Erica Galvez, the interoperability and exchange portfolio manager at ONC, said a draft of the roadmap--which will be a companion document to the agency's vision paper published in June--is due to be published in October. A more robust version that includes feedback from ONC's health IT policy and standards committees would then be available for public comment by January.
Version 1.0 of the roadmap, which Galvez stressed would be a "living document," is anticipated to be ready by March 2015.
"This will be something that we will revisit on a regular basis," Galvez said. "We recognize there will be things that will be unanticipated and unexpected."
Galvez said that ONC has adopted the Institute of Electrical and Electronics Engineers' definition of interoperability--the ability of two or more systems or components to exchange information and to use that exchanged information--and that the agency wants it to apply to individuals, their families and their healthcare providers in terms of having appropriate access to health information.
To that end, however, committee member Paul Egerman, former CEO of eScription, said it might not be realistic.

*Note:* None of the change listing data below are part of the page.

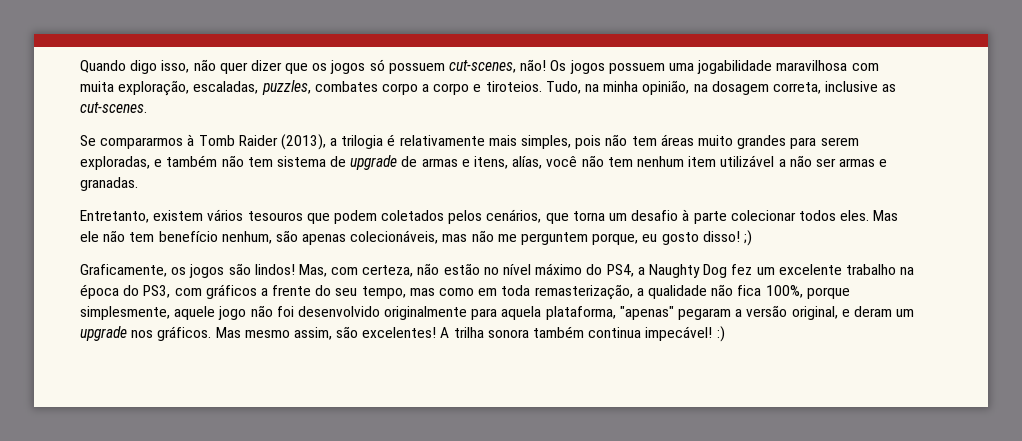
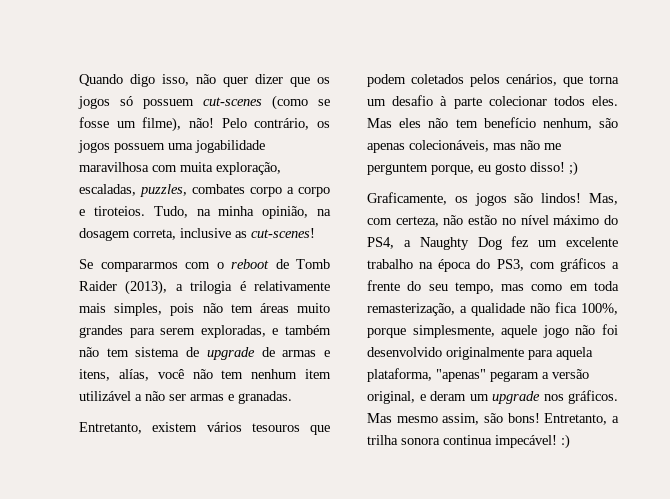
[449,59,567,73] cut-scenes, não! Os -> [203,95,330,110] [79,117,330,132] cut-scenes (como se fosse um filme), não! Pelo contrário, os
[80,102,147,113] cut-scenes. -> [251,228,315,238] cut-scenes!
[187,134,195,146] à -> [185,259,289,269] com o reboot de
[80,231,99,242] ele -> [399,118,422,128] eles
[362,327,450,338] excelentes! A -> [507,413,619,425] bons! Entretanto, a
[533,326,585,338] também -> (440, 441) none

"What you're trying to do here with interoperability is a very, very hard issue, especially if you define it broadly," Egerman said. "Is this what we really want to do?"
Egerman added that "layering" individuals accessing their data onto interoperability increases the difficulty of the task at hand
"If we just get the systems themselves to talk to each other, that would be a huge accomplishment," Egerman said. "Perhaps we're making this harder than we need to make it, and it's already pretty hard."
Committee member Marc Probst, CIO at Salt Lake City-based Intermountain Healthcare, said the agency is trying to do too much.
"It seems to me that things like empowering individuals or maintaining modularity or focusing on value--those are how we would use interoperability, if we had it," Probst said. "If we could focus first on getting interoperability, I don't know that we have to burden this roadmap with empowering individuals."